■ What you have to do
Some entries follow. Reproduce exactly the lines starting at the one with "[351,186,641,203] problems and" and stopping after the one with "[745,618,832,634] [98,649,165,666] setting.".

■ The data
= = = =

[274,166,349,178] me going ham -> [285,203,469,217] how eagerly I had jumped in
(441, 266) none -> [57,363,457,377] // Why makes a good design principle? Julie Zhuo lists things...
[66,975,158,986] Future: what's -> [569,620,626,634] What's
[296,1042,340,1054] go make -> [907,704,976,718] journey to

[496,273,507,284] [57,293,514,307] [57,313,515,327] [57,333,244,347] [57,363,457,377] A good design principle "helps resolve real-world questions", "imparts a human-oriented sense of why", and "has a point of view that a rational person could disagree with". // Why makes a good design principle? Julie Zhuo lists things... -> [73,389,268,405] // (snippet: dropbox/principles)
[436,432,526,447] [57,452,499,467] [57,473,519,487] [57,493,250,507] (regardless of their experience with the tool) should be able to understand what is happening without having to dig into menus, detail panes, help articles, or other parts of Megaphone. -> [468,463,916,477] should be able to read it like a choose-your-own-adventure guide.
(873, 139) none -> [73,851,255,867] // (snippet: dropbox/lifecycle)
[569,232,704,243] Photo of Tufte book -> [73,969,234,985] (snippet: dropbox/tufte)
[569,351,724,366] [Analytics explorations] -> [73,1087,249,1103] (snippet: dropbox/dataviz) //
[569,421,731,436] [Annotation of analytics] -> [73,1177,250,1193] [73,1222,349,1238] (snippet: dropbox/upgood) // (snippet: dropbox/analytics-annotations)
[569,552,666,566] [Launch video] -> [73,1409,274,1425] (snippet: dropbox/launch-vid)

= = = =

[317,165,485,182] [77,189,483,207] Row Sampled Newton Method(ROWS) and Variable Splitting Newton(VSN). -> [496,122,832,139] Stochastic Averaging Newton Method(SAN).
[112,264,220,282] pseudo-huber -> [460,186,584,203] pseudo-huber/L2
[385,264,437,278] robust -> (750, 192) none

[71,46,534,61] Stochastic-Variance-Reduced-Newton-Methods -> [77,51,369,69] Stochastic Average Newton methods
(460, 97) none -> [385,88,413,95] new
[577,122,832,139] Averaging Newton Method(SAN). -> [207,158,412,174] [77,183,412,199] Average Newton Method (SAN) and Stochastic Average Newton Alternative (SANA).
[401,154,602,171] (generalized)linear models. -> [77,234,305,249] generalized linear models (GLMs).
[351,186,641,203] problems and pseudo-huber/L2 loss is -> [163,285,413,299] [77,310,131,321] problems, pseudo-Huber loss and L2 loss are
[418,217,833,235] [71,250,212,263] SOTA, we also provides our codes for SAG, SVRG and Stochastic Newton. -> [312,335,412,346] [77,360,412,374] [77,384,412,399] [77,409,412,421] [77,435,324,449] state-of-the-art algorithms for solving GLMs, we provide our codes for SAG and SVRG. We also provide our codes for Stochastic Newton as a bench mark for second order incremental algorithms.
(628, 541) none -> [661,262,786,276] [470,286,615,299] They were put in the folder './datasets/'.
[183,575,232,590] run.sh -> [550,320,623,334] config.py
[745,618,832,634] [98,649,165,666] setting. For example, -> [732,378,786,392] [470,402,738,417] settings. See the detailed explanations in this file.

= = = =

■ Solution
[351,186,641,203] problems and pseudo-huber/L2 loss is -> [163,285,413,299] [77,310,131,321] problems, pseudo-Huber loss and L2 loss are
[418,217,833,235] [71,250,212,263] SOTA, we also provides our codes for SAG, SVRG and Stochastic Newton. -> [312,335,412,346] [77,360,412,374] [77,384,412,399] [77,409,412,421] [77,435,324,449] state-of-the-art algorithms for solving GLMs, we provide our codes for SAG and SVRG. We also provide our codes for Stochastic Newton as a bench mark for second order incremental algorithms.
(628, 541) none -> [661,262,786,276] [470,286,615,299] They were put in the folder './datasets/'.
[183,575,232,590] run.sh -> [550,320,623,334] config.py
[745,618,832,634] [98,649,165,666] setting. For example, -> [732,378,786,392] [470,402,738,417] settings. See the detailed explanations in this file.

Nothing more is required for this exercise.